##### ENTRIES SHOWN #####

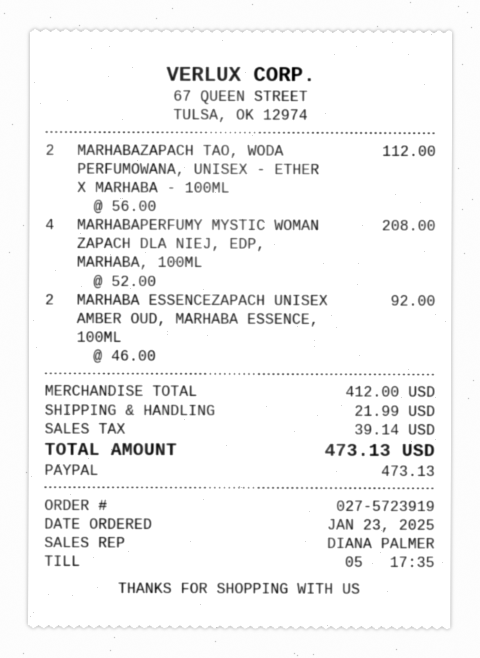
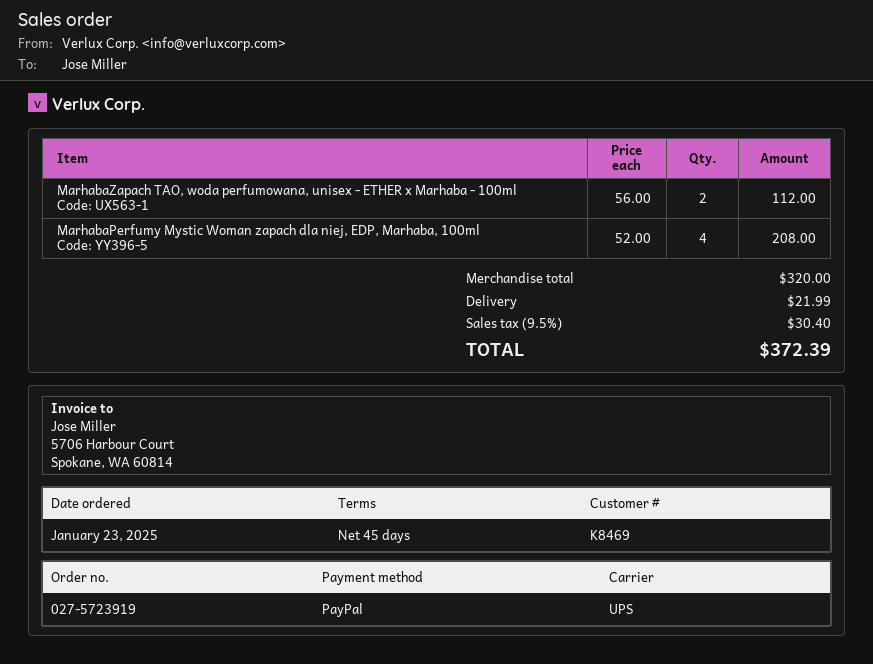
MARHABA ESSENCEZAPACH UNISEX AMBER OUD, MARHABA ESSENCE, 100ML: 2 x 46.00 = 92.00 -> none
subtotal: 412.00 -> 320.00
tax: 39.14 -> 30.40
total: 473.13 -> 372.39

#####
##### ENTRIES SHOWN #####

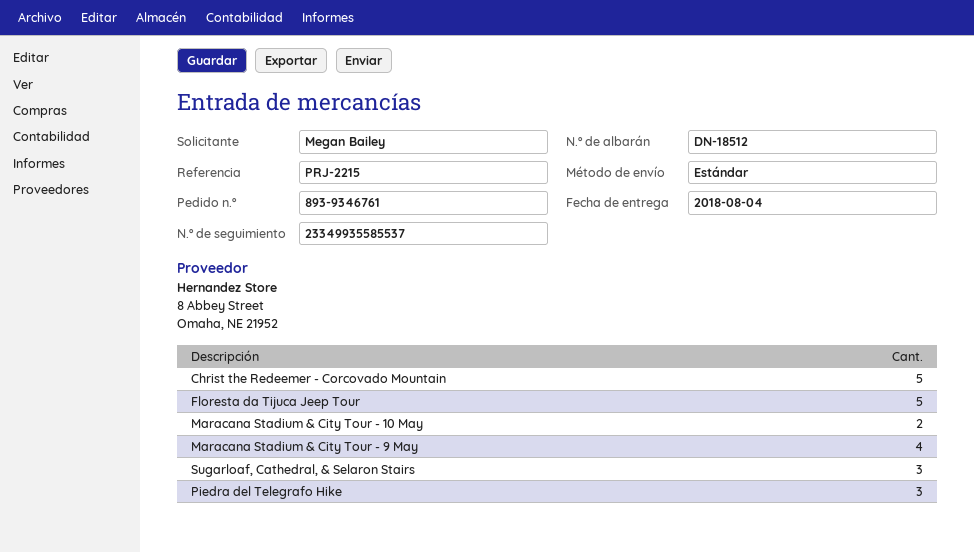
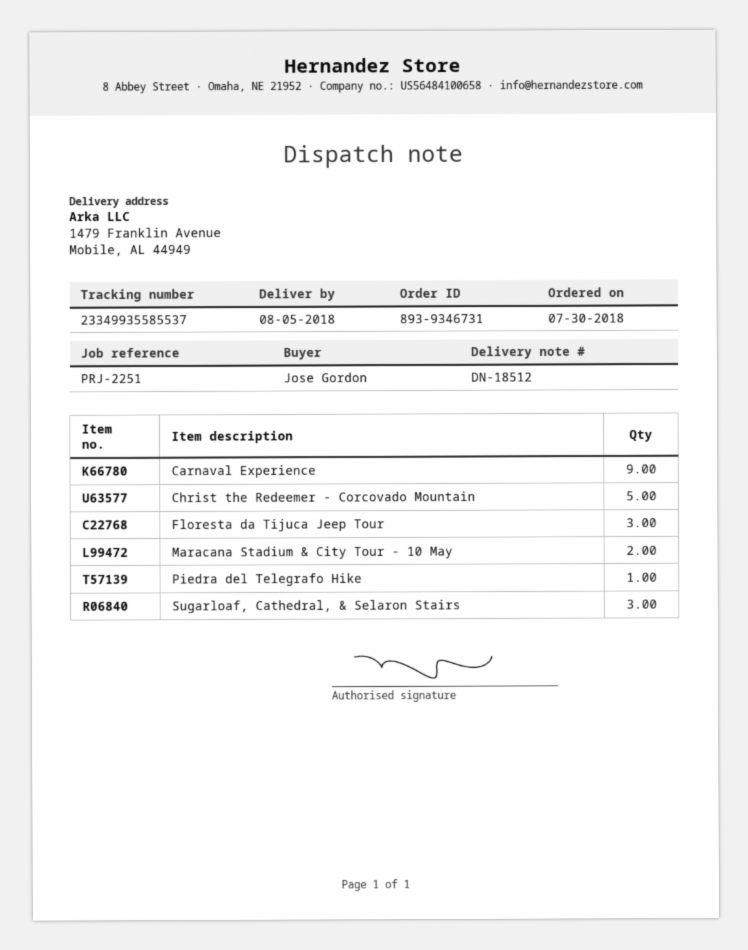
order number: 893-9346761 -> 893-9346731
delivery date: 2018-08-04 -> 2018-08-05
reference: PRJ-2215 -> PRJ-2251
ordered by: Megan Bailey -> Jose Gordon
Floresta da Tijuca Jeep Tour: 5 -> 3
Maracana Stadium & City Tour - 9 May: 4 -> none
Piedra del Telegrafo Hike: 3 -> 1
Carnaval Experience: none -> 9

#####

The required output is the stretch of entries above from the line containing "delivery date: 2018-08-04 -> 2018-08-05" through the line containing "Carnaval Experience: none -> 9", reproduced exactly.

• _TASK RESULT_:
delivery date: 2018-08-04 -> 2018-08-05
reference: PRJ-2215 -> PRJ-2251
ordered by: Megan Bailey -> Jose Gordon
Floresta da Tijuca Jeep Tour: 5 -> 3
Maracana Stadium & City Tour - 9 May: 4 -> none
Piedra del Telegrafo Hike: 3 -> 1
Carnaval Experience: none -> 9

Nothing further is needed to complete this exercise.